First, the concept of inherent human rights is almost certainly a Judeo-Christian gift to the Western world. We know secularists like to claim credit for inventing the idea. They tell the story of Enlightenment Europe breaking away from the smothering omnipotence of repressive religion and forging a brave new world of ethical freedoms and responsibilities free from biblical themes and backing.
The narrative is simple but false, as Yale philosopher Professor Nicholas Wolterstorff has recently shown in his book Justice: Rights and Wrongs. Far from being an Enlightenment invention, the language of inherent rights belonging to the weak and poor comes from 13th-century canon law as the medieval church sought to apply the teachings of the Hebrew prophets, Jesus and the early church fathers to the circumstances of poverty and justice throughout Europe at the time. It is no accident that the UN Universal Declaration of Human Rights reads like an exposition of the 8th-century BC writings of Isaiah and Amos and the first century teachings of Jesus of Nazareth. The statements of the Declaration seem “self-evident” only because of centuries of Judeo-Christianisation in the West.

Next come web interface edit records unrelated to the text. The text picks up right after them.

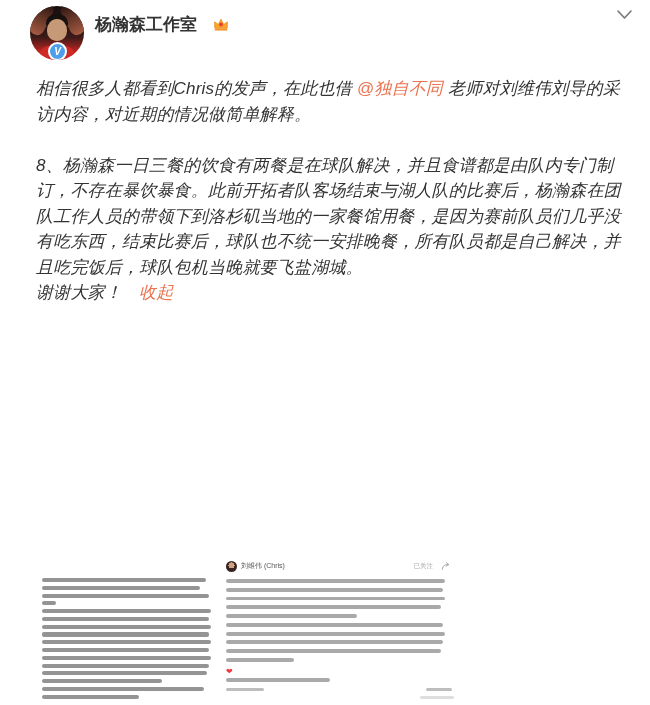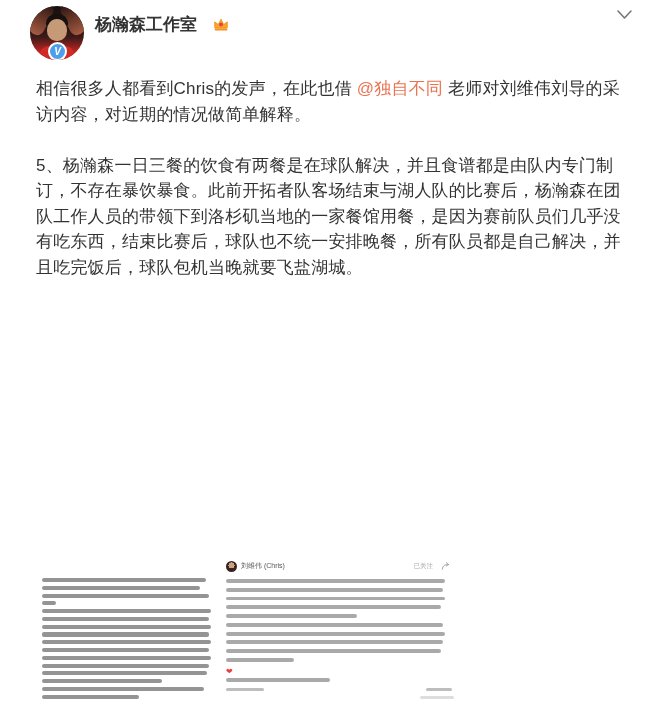"相信很多人都看到Chris的发声，在此也借 @独自不同" .content { font-style: none -> italic }
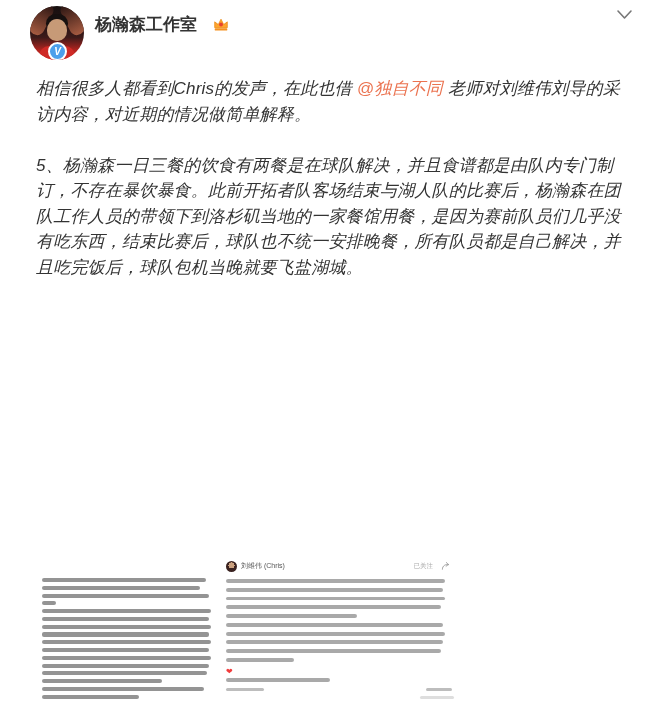"5、杨瀚森一日三餐的饮食有两餐是在球队解决，并且食谱都是由队内专门制订，不存在暴" p.gap { text: 5 -> 8 }
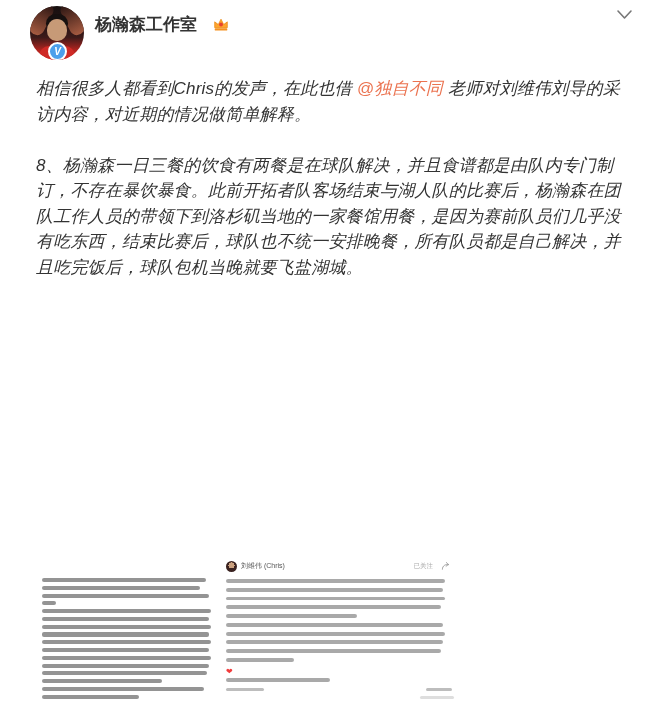"谢谢大家！ 收起" p { html: none -> <p><span>谢谢大家！</span><a>收起</a></p> }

The argument here is not that Christians are better than non-Christians or that the church has a monopoly on ethical wisdom; we all know of the crimes Christians have committed through the centuries. The point is simply that Christians should have nothing to fear from the modern discussion of human rights. Although there is no longer any reference to God - as is appropriate in a secular nation - a lot of rights talk emerges from thoroughly biblical concepts.

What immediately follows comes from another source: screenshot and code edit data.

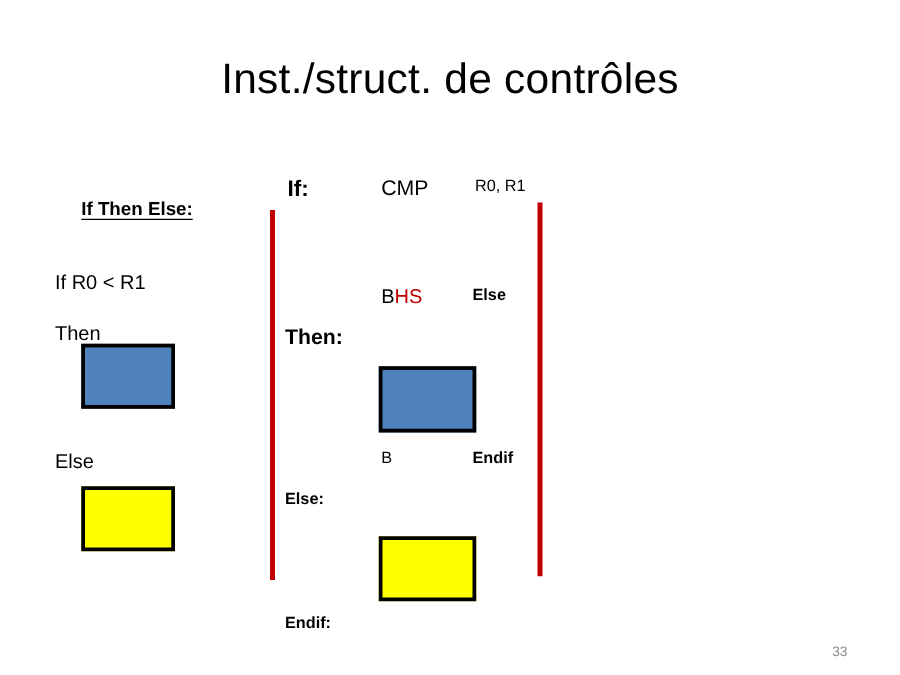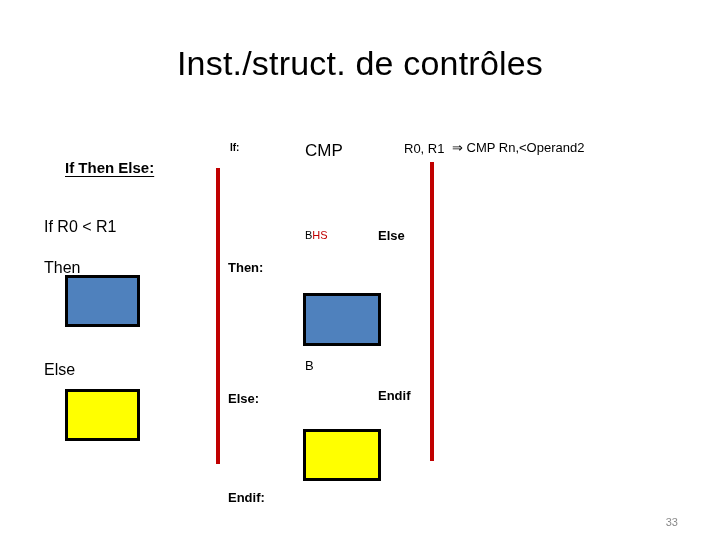"If:" #asm-if-label { font-size: 10px -> 18px }
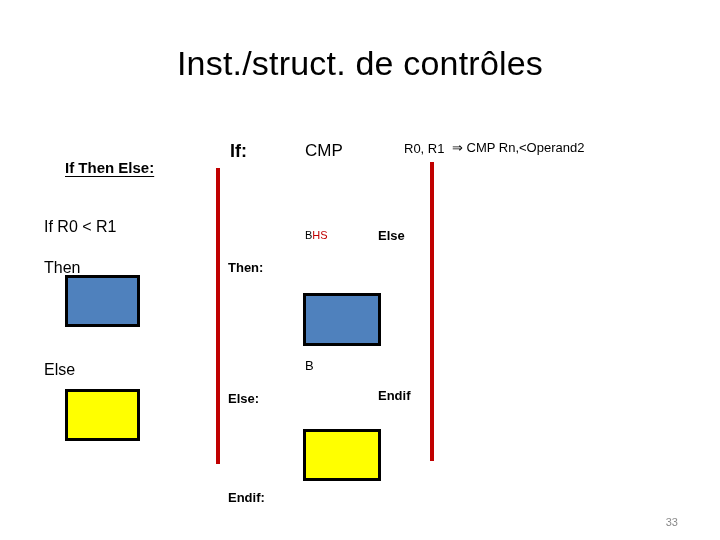"R0, R1" #asm-if-operands { margin-left: 24px -> none }
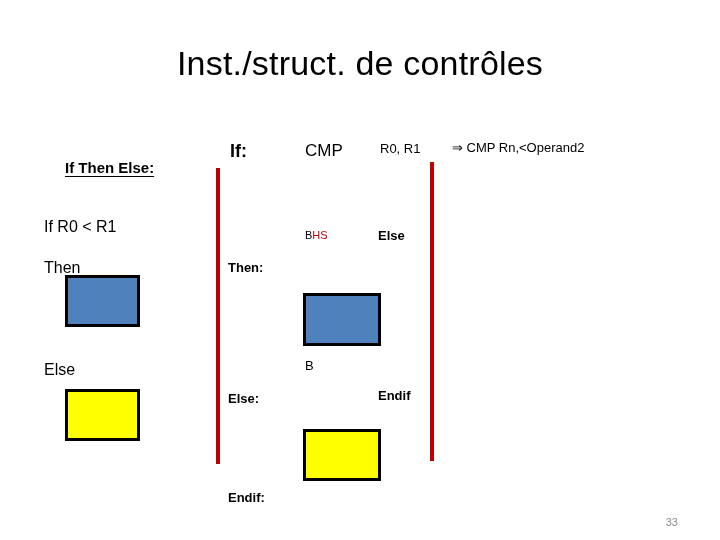"⇒ CMP Rn,<Operand2" div.abs { html: <div>⇒ CMP Rn,&lt;Operand2</div> -> none }
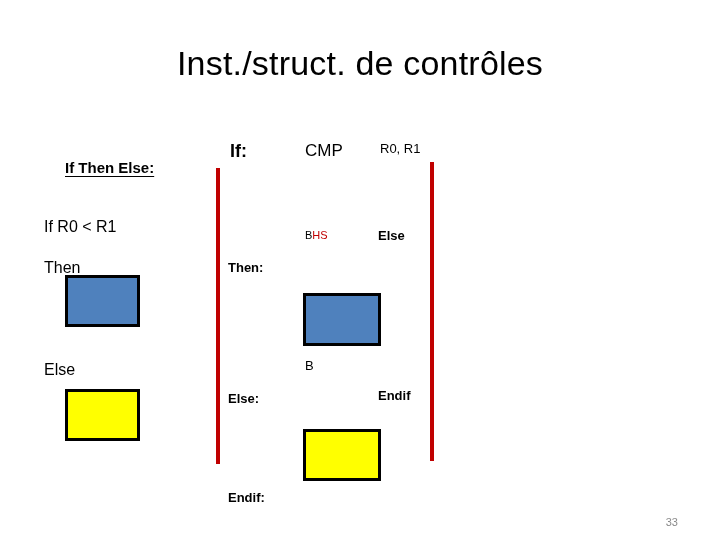"BHS" #asm-bhs { font-size: 11px -> 16px }
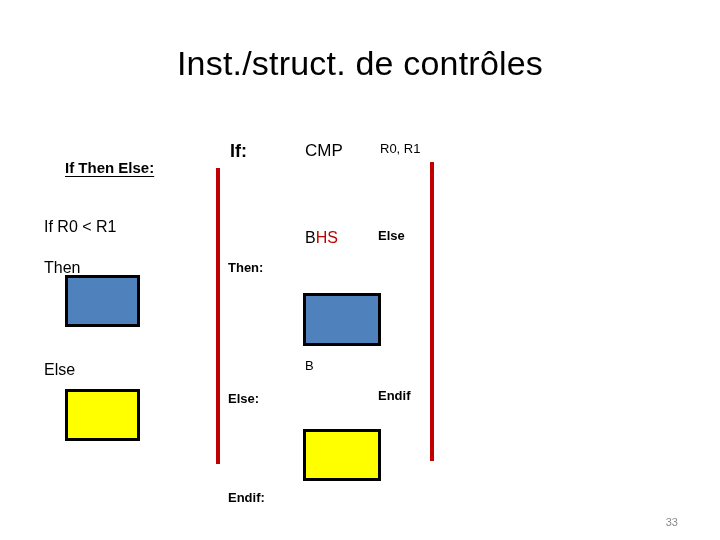"Then:" #asm-then-label { font-size: 13px -> 17px }
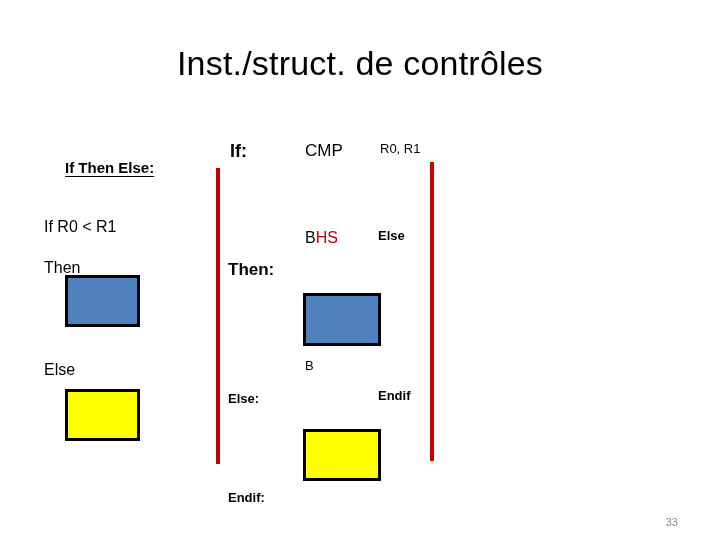"Endif" #asm-b-target { margin-top: 30px -> none }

But what of the claim (and counter-claim) about the effect of a human rights charter on religious freedom? Since the pursuit of the common good usually involves competition between rights, the Christian stance is to support the rights of the least privileged and most disadvantaged over those of the most privileged and least disadvantaged. Church folk in the West rarely fall into the former category. We also believe that the possible abuse of an instrument of rights is not a sufficient argument to oppose such an instrument.

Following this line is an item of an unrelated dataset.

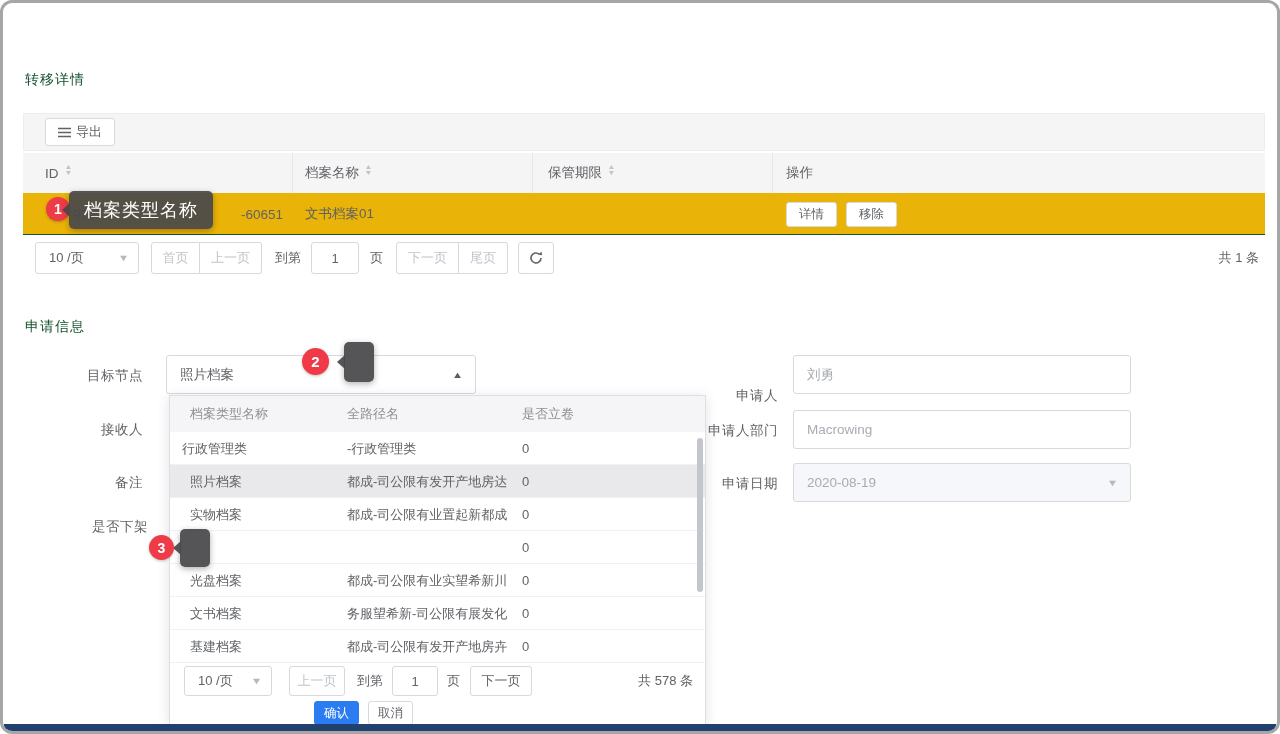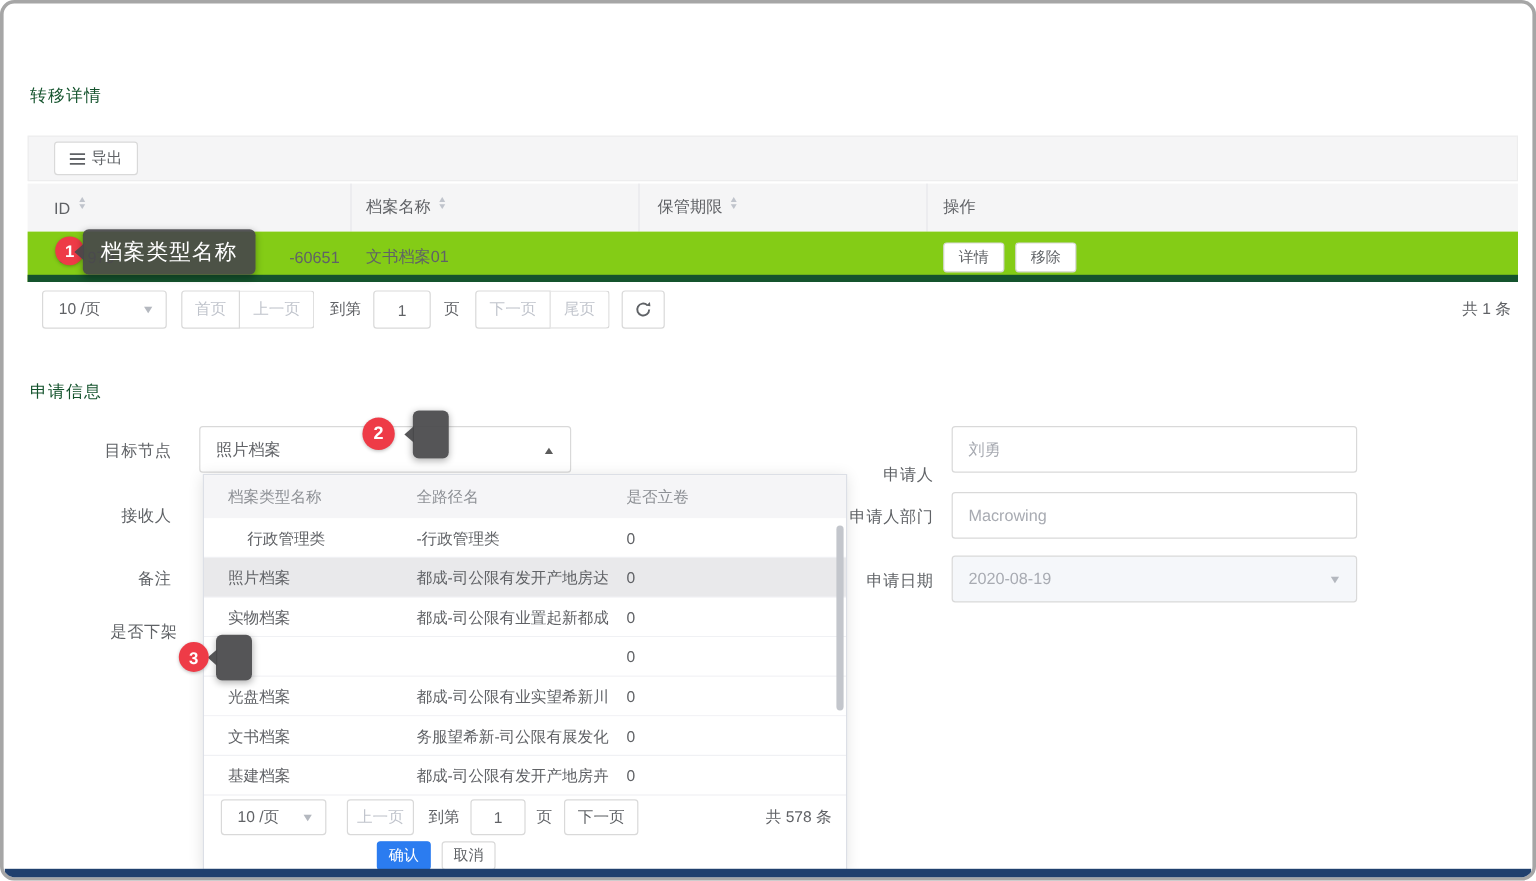"-60651" .trow { background: #84cc16 -> #eab308; border-bottom: 6px solid #14532d -> 1px solid #14532d }
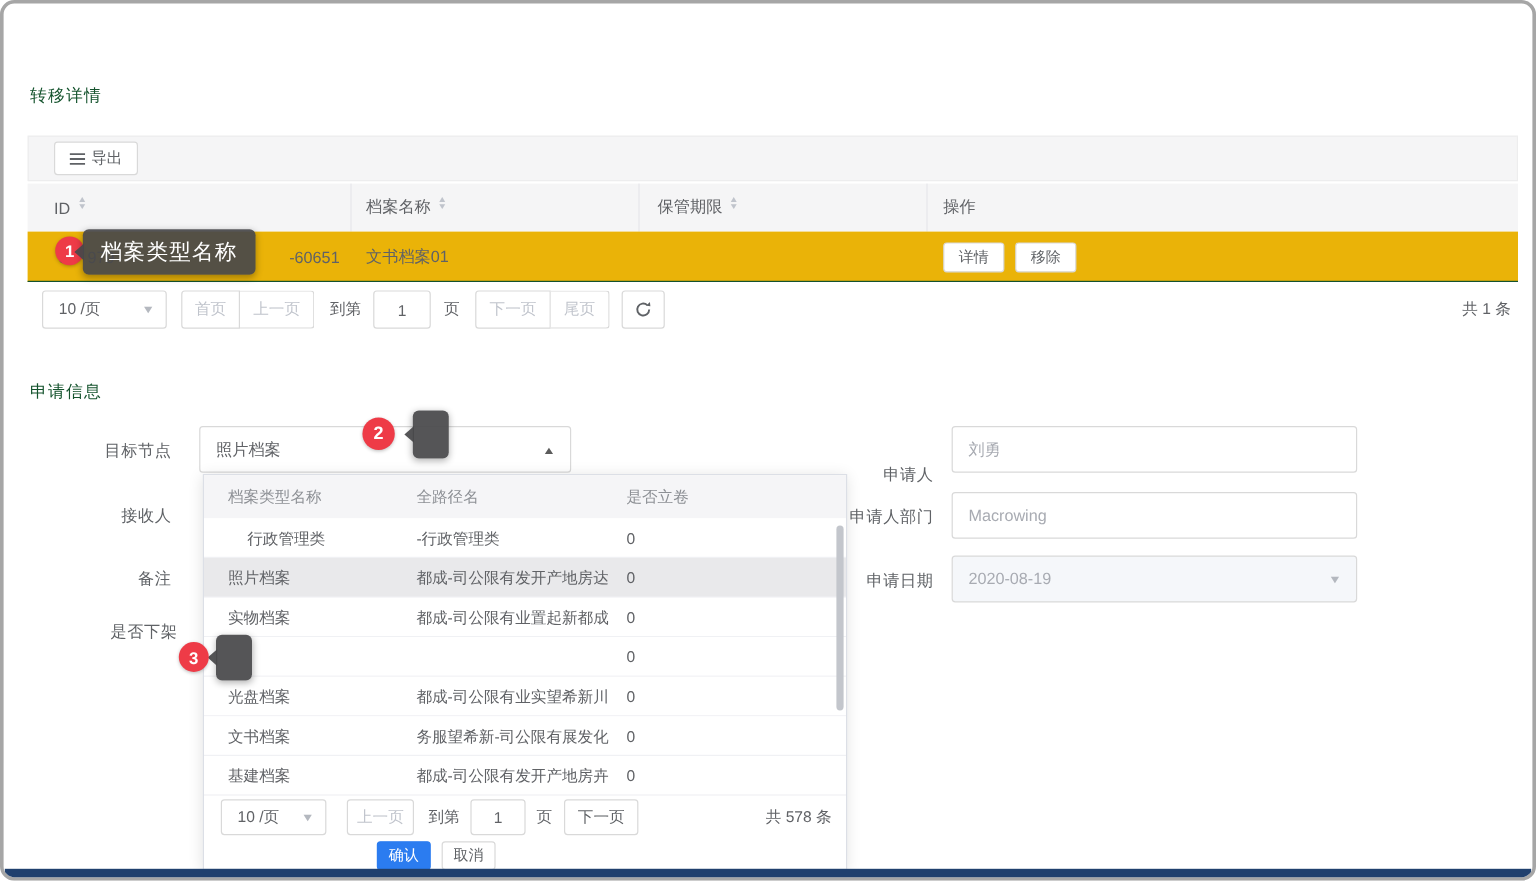"行政管理类" div.pcell { padding-left: 36px -> 12px }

This leads to a more fundamental Christian principle that must be considered: self-sacrifice. Australian society may well choose to enshrine particular rights that are inconsistent with historic Christianity - gay “marriage” rights, for example - but why should that discourage Christians from supporting the broader project of protecting the rights of the vulnerable? The principle of self-sacrifice should take precedence over self-interest. Christians ought to reject the desire to legislate Christian morals. In a secular society, the duties of the Christian community are to persuade others of biblical truth and serve others in Christ’s name, not to impose its viewpoint on the nation.
In a sense, Christians have no rights. Even if the freedoms currently enjoyed by churches were to be curtailed, this would not be a sufficient reason to oppose a charter. Christians follow the crucified Jesus; he epitomises giving up rights for the good of others. Christianity certainly does not need political or legislative power to achieve its aims. In the first three centuries of Christian history, right up until the time of Emperor Constantine, believers had no power, no sway over laws, and yet they thrived, winning countless thousands of individuals throughout the empire to the way of Christ.
We have no view on the specific question of a Charter of Rights. But we are clear on this: Christians ought to be willing to surrender their rights for the good of others, in particular the poor, oppressed, weak and socially excluded. Let that, not self-protectiveness or fear, drive the debate.